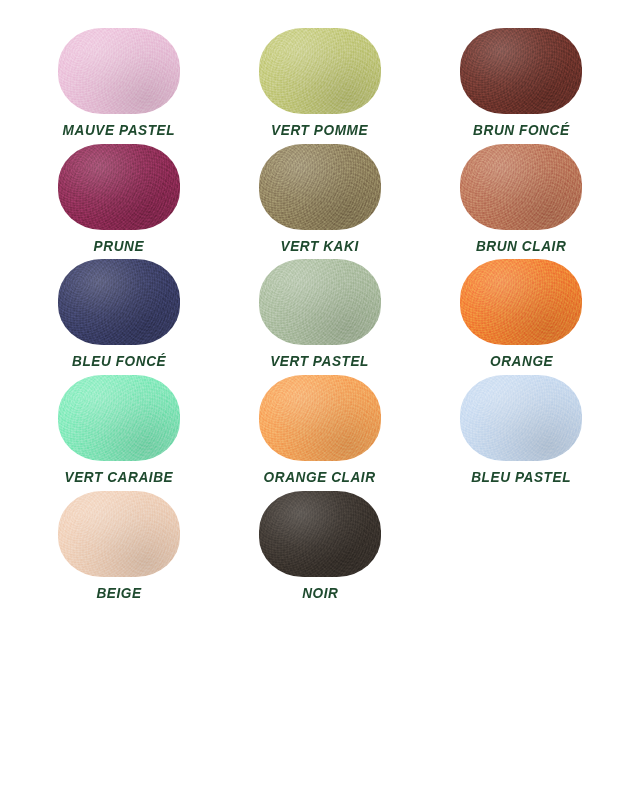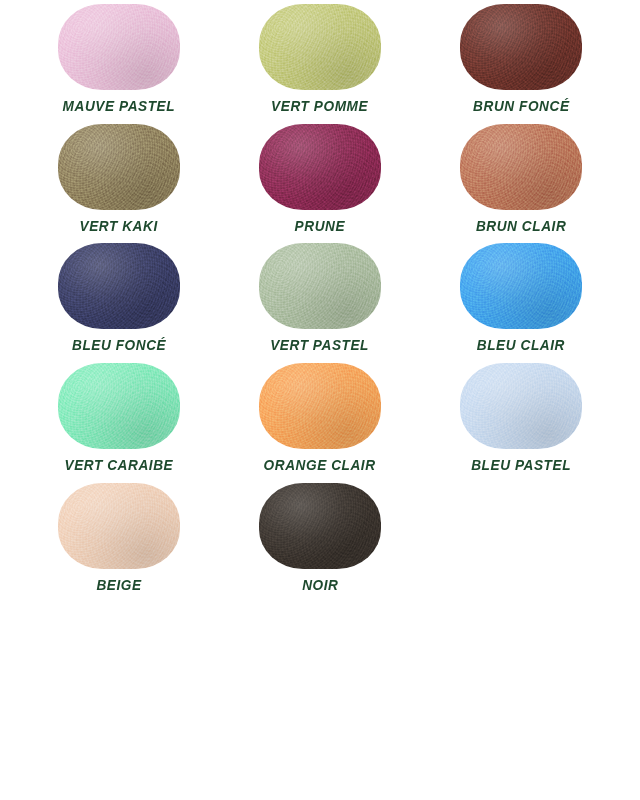--- a/index.html
+++ b/index.html
@@ -19,7 +19,7 @@
     width: 640px;
     height: 732px;
     box-sizing: border-box;
-    padding: 4px 18px 10px 18px;
+    padding: 28px 18px 10px 18px;
     display: grid;
     grid-template-columns: repeat(3, 1fr);
     grid-template-rows: repeat(6, 1fr);

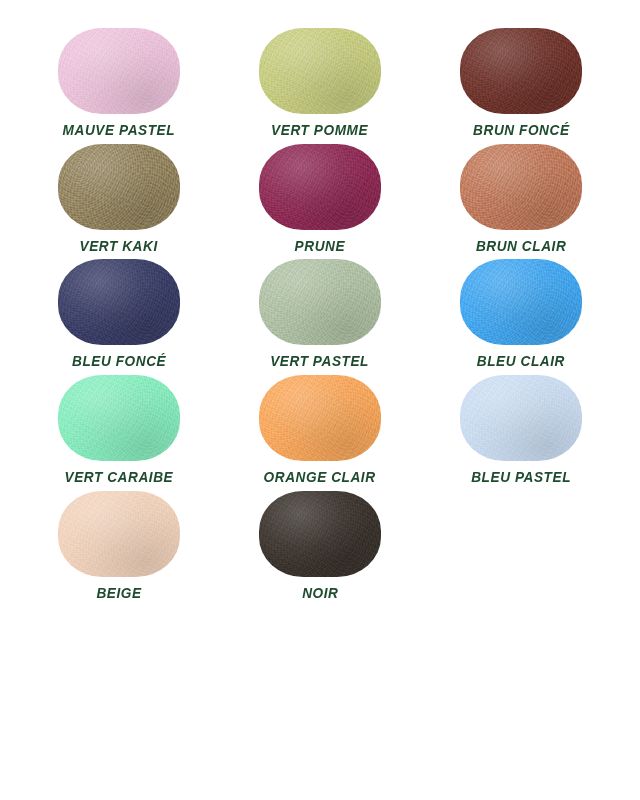--- a/index.html
+++ b/index.html
@@ -116,15 +116,15 @@
     </div>
     <div class="swatch-cell">
       <div class="chip-wrap">
+        <div class="chip" style="background-color: rgb(141, 43, 84);"></div>
+      </div>
+      <div class="chip-label" style="color: rgb(30, 74, 46);">PRUNE</div>
+    </div>
+    <div class="swatch-cell">
+      <div class="chip-wrap">
         <div class="chip" style="background-color: rgb(146, 131, 94);"></div>
       </div>
       <div class="chip-label" style="color: rgb(30, 74, 46);">VERT KAKI</div>
-    </div>
-    <div class="swatch-cell">
-      <div class="chip-wrap">
-        <div class="chip" style="background-color: rgb(141, 43, 84);"></div>
-      </div>
-      <div class="chip-label" style="color: rgb(30, 74, 46);">PRUNE</div>
     </div>
     <div class="swatch-cell">
       <div class="chip-wrap">

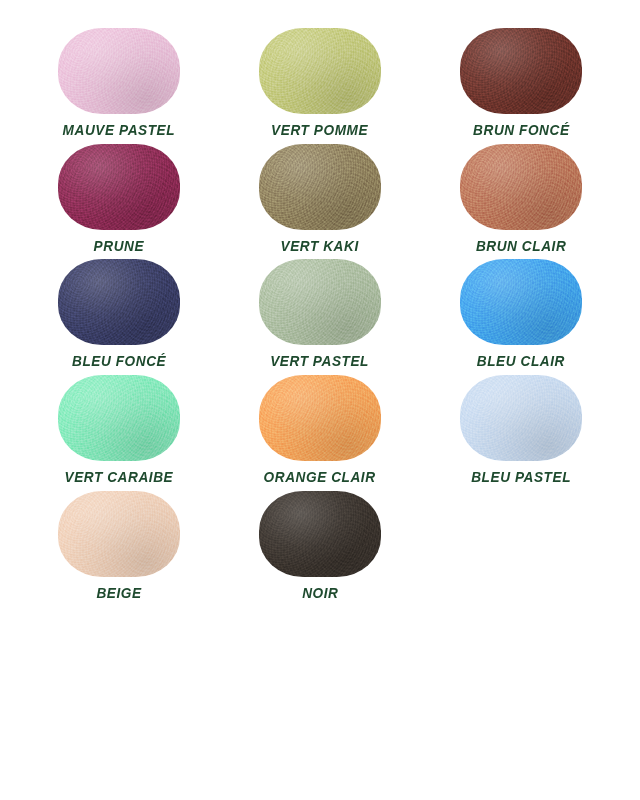--- a/index.html
+++ b/index.html
@@ -146,6 +146,12 @@
     </div>
     <div class="swatch-cell">
       <div class="chip-wrap">
+        <div class="chip" style="background-color: rgb(245, 130, 51);"></div>
+      </div>
+      <div class="chip-label" style="color: rgb(30, 74, 46);">ORANGE</div>
+    </div>
+    <div class="swatch-cell">
+      <div class="chip-wrap">
         <div class="chip" style="background-color: rgb(67, 166, 240);"></div>
       </div>
       <div class="chip-label" style="color: rgb(30, 74, 46);">BLEU CLAIR</div>

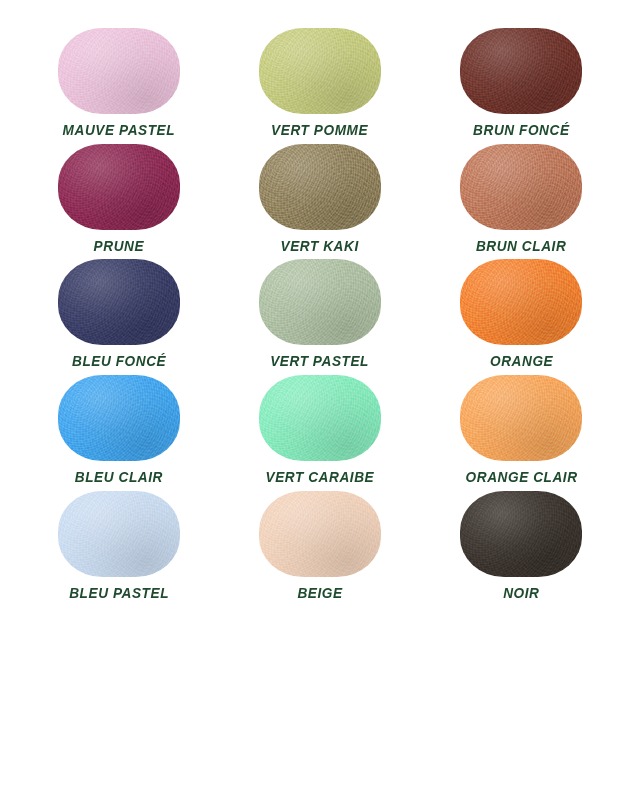--- a/index.html
+++ b/index.html
@@ -152,12 +152,6 @@
     </div>
     <div class="swatch-cell">
       <div class="chip-wrap">
-        <div class="chip" style="background-color: rgb(67, 166, 240);"></div>
-      </div>
-      <div class="chip-label" style="color: rgb(30, 74, 46);">BLEU CLAIR</div>
-    </div>
-    <div class="swatch-cell">
-      <div class="chip-wrap">
         <div class="chip" style="background-color: rgb(134, 237, 190);"></div>
       </div>
       <div class="chip-label" style="color: rgb(30, 74, 46);">VERT CARAIBE</div>

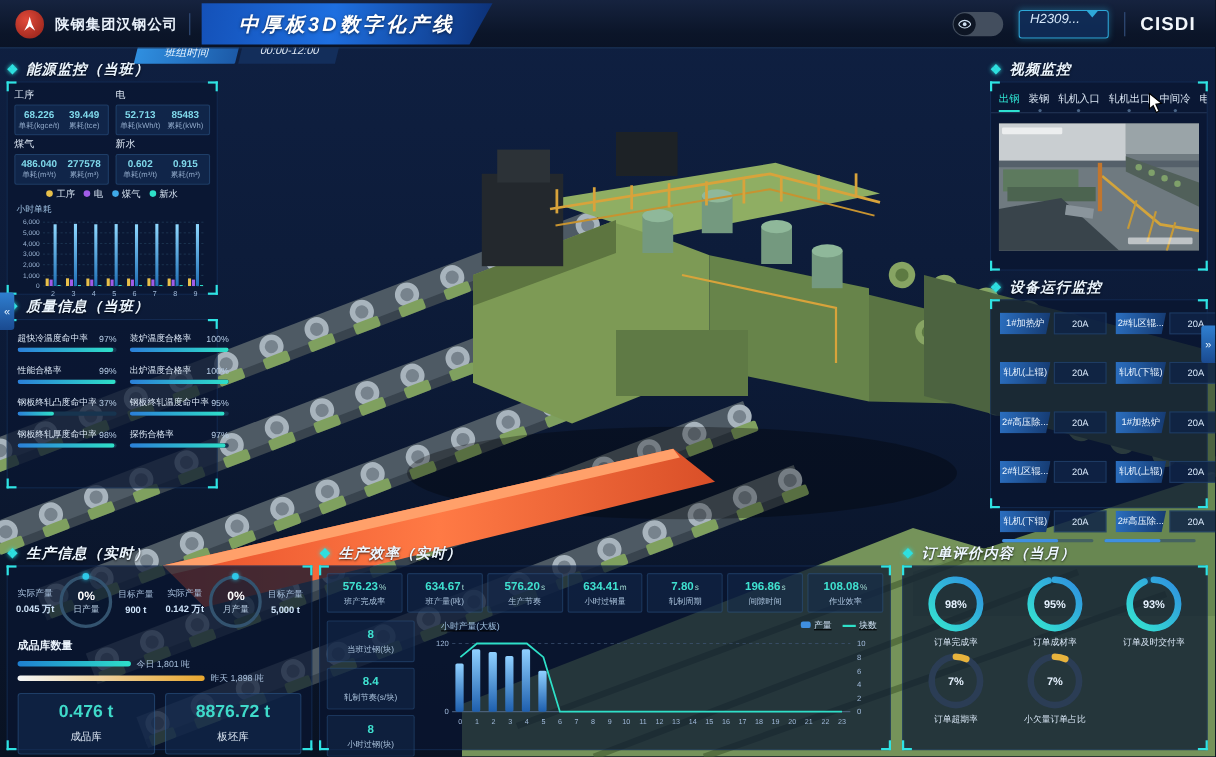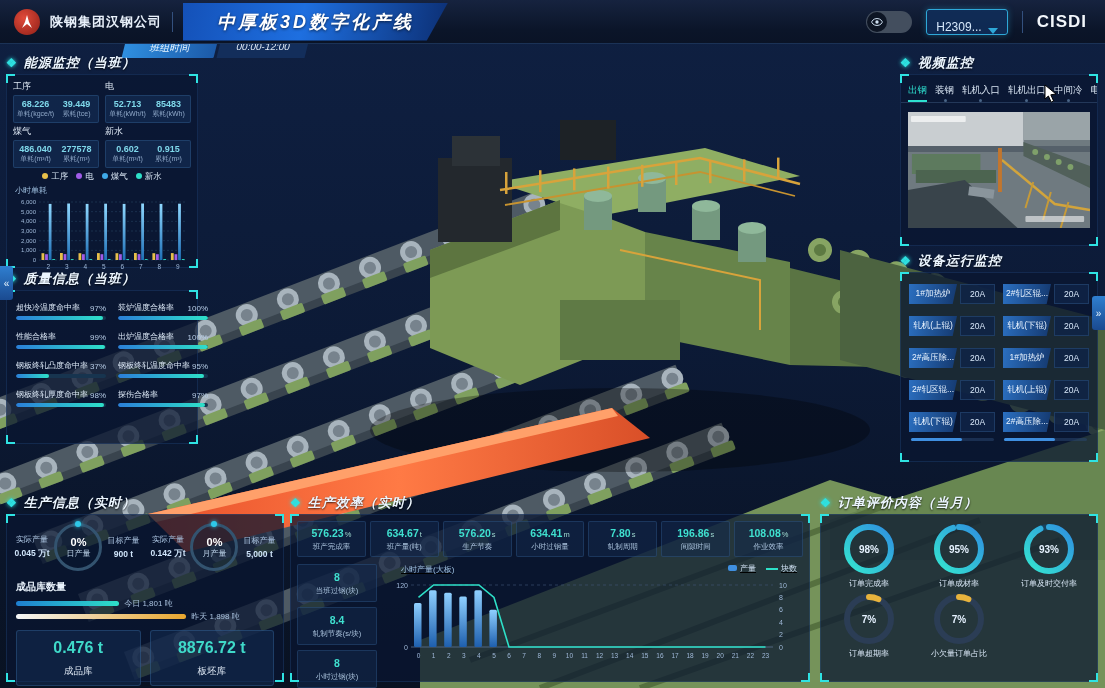--- a/index.html
+++ b/index.html
@@ -23,8 +23,8 @@
   .h-right { display:flex; align-items:center; gap:14px; padding-right:18px; }
   .toggle { width:46px; height:22px; border-radius:11px; background:#434e5e; position:relative; cursor:pointer; }
   .knob { position:absolute; left:1px; top:1px; width:20px; height:20px; border-radius:50%; background:#0d1524; display:flex; align-items:center; justify-content:center; }
-  .dropdown { display:flex; align-items:flex-end; gap:6px; height:26px; padding:0 9px; border:1px solid #2ea8d8; border-radius:3px;
-    background:rgba(16,48,94,.8); color:#d6e8fa; font-size:12px; box-shadow:0 0 6px rgba(46,168,216,.4); cursor:pointer; }
+  .dropdown { display:flex; align-items:flex-start; gap:6px; height:26px; padding:0 9px; border:1px solid #2ea8d8; border-radius:3px;
+    background:rgba(16,48,94,.8); color:#d6e8fa; font-size:12px; box-shadow:0 0 6px rgba(46,168,216,.4); cursor:pointer;font-style:italic; }
   .caret { width:0; height:0; border-left:5px solid transparent; border-right:5px solid transparent; border-top:6px solid #2ea8d8; }
   .h-div2 { width:1px; height:22px; background:#33507e; }
   .brand { color:#f2f6fb; font-size:17px; font-weight:bold; letter-spacing:1px; }

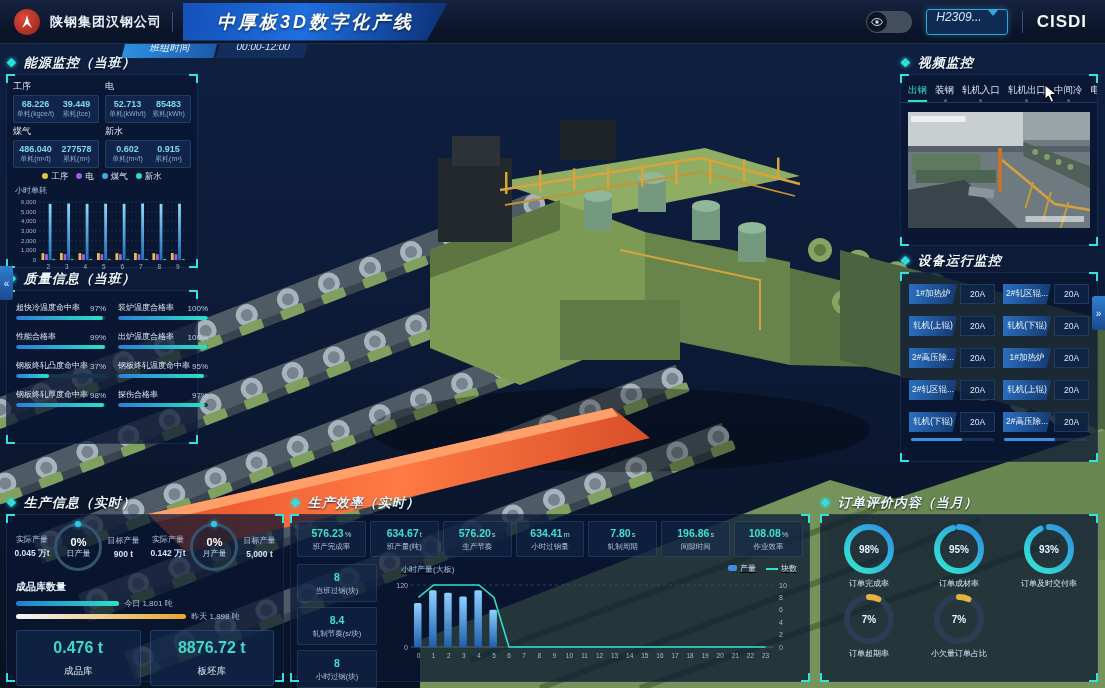--- a/index.html
+++ b/index.html
@@ -85,7 +85,7 @@
 
   
   #p-equipment { left:900px; top:252px; width:198px; height:210px; }
-  #eq-grid { display:grid; grid-template-columns:1fr 1fr; gap:12px 8px; padding:11px 8px 5px; }
+  #eq-grid { display:grid; grid-template-columns:1fr 1fr; gap:25px 8px; padding:11px 8px 5px; }
   .eq-row { display:flex; gap:3px; }
   .eq-label { flex:1; background:linear-gradient(100deg,#2b6fc0,#14386e); font-size:8.5px; color:#eaf4ff; padding:4px 2px; text-align:center;
     clip-path:polygon(0 0,100% 0,91% 100%,0 100%); white-space:nowrap; overflow:hidden; }

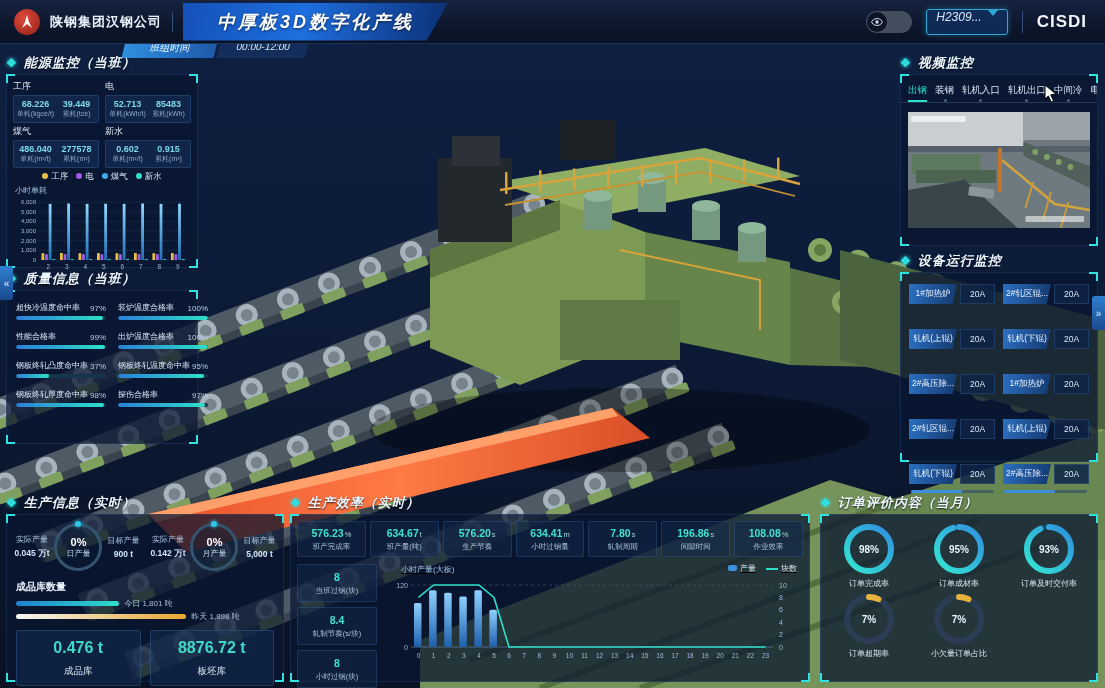--- a/index.html
+++ b/index.html
@@ -89,7 +89,7 @@
   .eq-row { display:flex; gap:3px; }
   .eq-label { flex:1; background:linear-gradient(100deg,#2b6fc0,#14386e); font-size:8.5px; color:#eaf4ff; padding:4px 2px; text-align:center;
     clip-path:polygon(0 0,100% 0,91% 100%,0 100%); white-space:nowrap; overflow:hidden; }
-  .eq-val { width:35px; background:rgba(15,35,70,.85); border:1px solid rgba(90,160,230,.2); color:#d8e8fa; font-size:8.5px; display:flex; align-items:center; justify-content:center; }
+  .eq-val { width:48px; background:rgba(15,35,70,.85); border:1px solid rgba(90,160,230,.2); color:#d8e8fa; font-size:8.5px; display:flex; align-items:center; justify-content:center; }
   .eq-scrolls { display:flex; gap:10px; padding:1px 10px; }
   .eq-scroll { flex:1; height:3px; background:rgba(40,70,110,.55); border-radius:2px; position:relative; cursor:pointer; }
   .eq-scroll i { position:absolute; left:0; top:0; height:100%; width:62%; background:#3f8fe0; border-radius:2px; }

★ ★ ★

Task description: The entries above need to be transcribed exactly, with the images left out.

Response to the task:
--- a/index.html
+++ b/index.html
@@ -19,7 +19,7 @@
     width: 640px;
     height: 732px;
     box-sizing: border-box;
-    padding: 4px 18px 10px 18px;
+    padding: 28px 18px 10px 18px;
     display: grid;
     grid-template-columns: repeat(3, 1fr);
     grid-template-rows: repeat(6, 1fr);

--- a/index.html
+++ b/index.html
@@ -116,15 +116,15 @@
     </div>
     <div class="swatch-cell">
       <div class="chip-wrap">
+        <div class="chip" style="background-color: rgb(141, 43, 84);"></div>
+      </div>
+      <div class="chip-label" style="color: rgb(30, 74, 46);">PRUNE</div>
+    </div>
+    <div class="swatch-cell">
+      <div class="chip-wrap">
         <div class="chip" style="background-color: rgb(146, 131, 94);"></div>
       </div>
       <div class="chip-label" style="color: rgb(30, 74, 46);">VERT KAKI</div>
-    </div>
-    <div class="swatch-cell">
-      <div class="chip-wrap">
-        <div class="chip" style="background-color: rgb(141, 43, 84);"></div>
-      </div>
-      <div class="chip-label" style="color: rgb(30, 74, 46);">PRUNE</div>
     </div>
     <div class="swatch-cell">
       <div class="chip-wrap">

--- a/index.html
+++ b/index.html
@@ -146,6 +146,12 @@
     </div>
     <div class="swatch-cell">
       <div class="chip-wrap">
+        <div class="chip" style="background-color: rgb(245, 130, 51);"></div>
+      </div>
+      <div class="chip-label" style="color: rgb(30, 74, 46);">ORANGE</div>
+    </div>
+    <div class="swatch-cell">
+      <div class="chip-wrap">
         <div class="chip" style="background-color: rgb(67, 166, 240);"></div>
       </div>
       <div class="chip-label" style="color: rgb(30, 74, 46);">BLEU CLAIR</div>

--- a/index.html
+++ b/index.html
@@ -152,12 +152,6 @@
     </div>
     <div class="swatch-cell">
       <div class="chip-wrap">
-        <div class="chip" style="background-color: rgb(67, 166, 240);"></div>
-      </div>
-      <div class="chip-label" style="color: rgb(30, 74, 46);">BLEU CLAIR</div>
-    </div>
-    <div class="swatch-cell">
-      <div class="chip-wrap">
         <div class="chip" style="background-color: rgb(134, 237, 190);"></div>
       </div>
       <div class="chip-label" style="color: rgb(30, 74, 46);">VERT CARAIBE</div>

--- a/index.html
+++ b/index.html
@@ -23,8 +23,8 @@
   .h-right { display:flex; align-items:center; gap:14px; padding-right:18px; }
   .toggle { width:46px; height:22px; border-radius:11px; background:#434e5e; position:relative; cursor:pointer; }
   .knob { position:absolute; left:1px; top:1px; width:20px; height:20px; border-radius:50%; background:#0d1524; display:flex; align-items:center; justify-content:center; }
-  .dropdown { display:flex; align-items:flex-end; gap:6px; height:26px; padding:0 9px; border:1px solid #2ea8d8; border-radius:3px;
-    background:rgba(16,48,94,.8); color:#d6e8fa; font-size:12px; box-shadow:0 0 6px rgba(46,168,216,.4); cursor:pointer; }
+  .dropdown { display:flex; align-items:flex-start; gap:6px; height:26px; padding:0 9px; border:1px solid #2ea8d8; border-radius:3px;
+    background:rgba(16,48,94,.8); color:#d6e8fa; font-size:12px; box-shadow:0 0 6px rgba(46,168,216,.4); cursor:pointer;font-style:italic; }
   .caret { width:0; height:0; border-left:5px solid transparent; border-right:5px solid transparent; border-top:6px solid #2ea8d8; }
   .h-div2 { width:1px; height:22px; background:#33507e; }
   .brand { color:#f2f6fb; font-size:17px; font-weight:bold; letter-spacing:1px; }

--- a/index.html
+++ b/index.html
@@ -85,7 +85,7 @@
 
   
   #p-equipment { left:900px; top:252px; width:198px; height:210px; }
-  #eq-grid { display:grid; grid-template-columns:1fr 1fr; gap:12px 8px; padding:11px 8px 5px; }
+  #eq-grid { display:grid; grid-template-columns:1fr 1fr; gap:25px 8px; padding:11px 8px 5px; }
   .eq-row { display:flex; gap:3px; }
   .eq-label { flex:1; background:linear-gradient(100deg,#2b6fc0,#14386e); font-size:8.5px; color:#eaf4ff; padding:4px 2px; text-align:center;
     clip-path:polygon(0 0,100% 0,91% 100%,0 100%); white-space:nowrap; overflow:hidden; }

--- a/index.html
+++ b/index.html
@@ -89,7 +89,7 @@
   .eq-row { display:flex; gap:3px; }
   .eq-label { flex:1; background:linear-gradient(100deg,#2b6fc0,#14386e); font-size:8.5px; color:#eaf4ff; padding:4px 2px; text-align:center;
     clip-path:polygon(0 0,100% 0,91% 100%,0 100%); white-space:nowrap; overflow:hidden; }
-  .eq-val { width:35px; background:rgba(15,35,70,.85); border:1px solid rgba(90,160,230,.2); color:#d8e8fa; font-size:8.5px; display:flex; align-items:center; justify-content:center; }
+  .eq-val { width:48px; background:rgba(15,35,70,.85); border:1px solid rgba(90,160,230,.2); color:#d8e8fa; font-size:8.5px; display:flex; align-items:center; justify-content:center; }
   .eq-scrolls { display:flex; gap:10px; padding:1px 10px; }
   .eq-scroll { flex:1; height:3px; background:rgba(40,70,110,.55); border-radius:2px; position:relative; cursor:pointer; }
   .eq-scroll i { position:absolute; left:0; top:0; height:100%; width:62%; background:#3f8fe0; border-radius:2px; }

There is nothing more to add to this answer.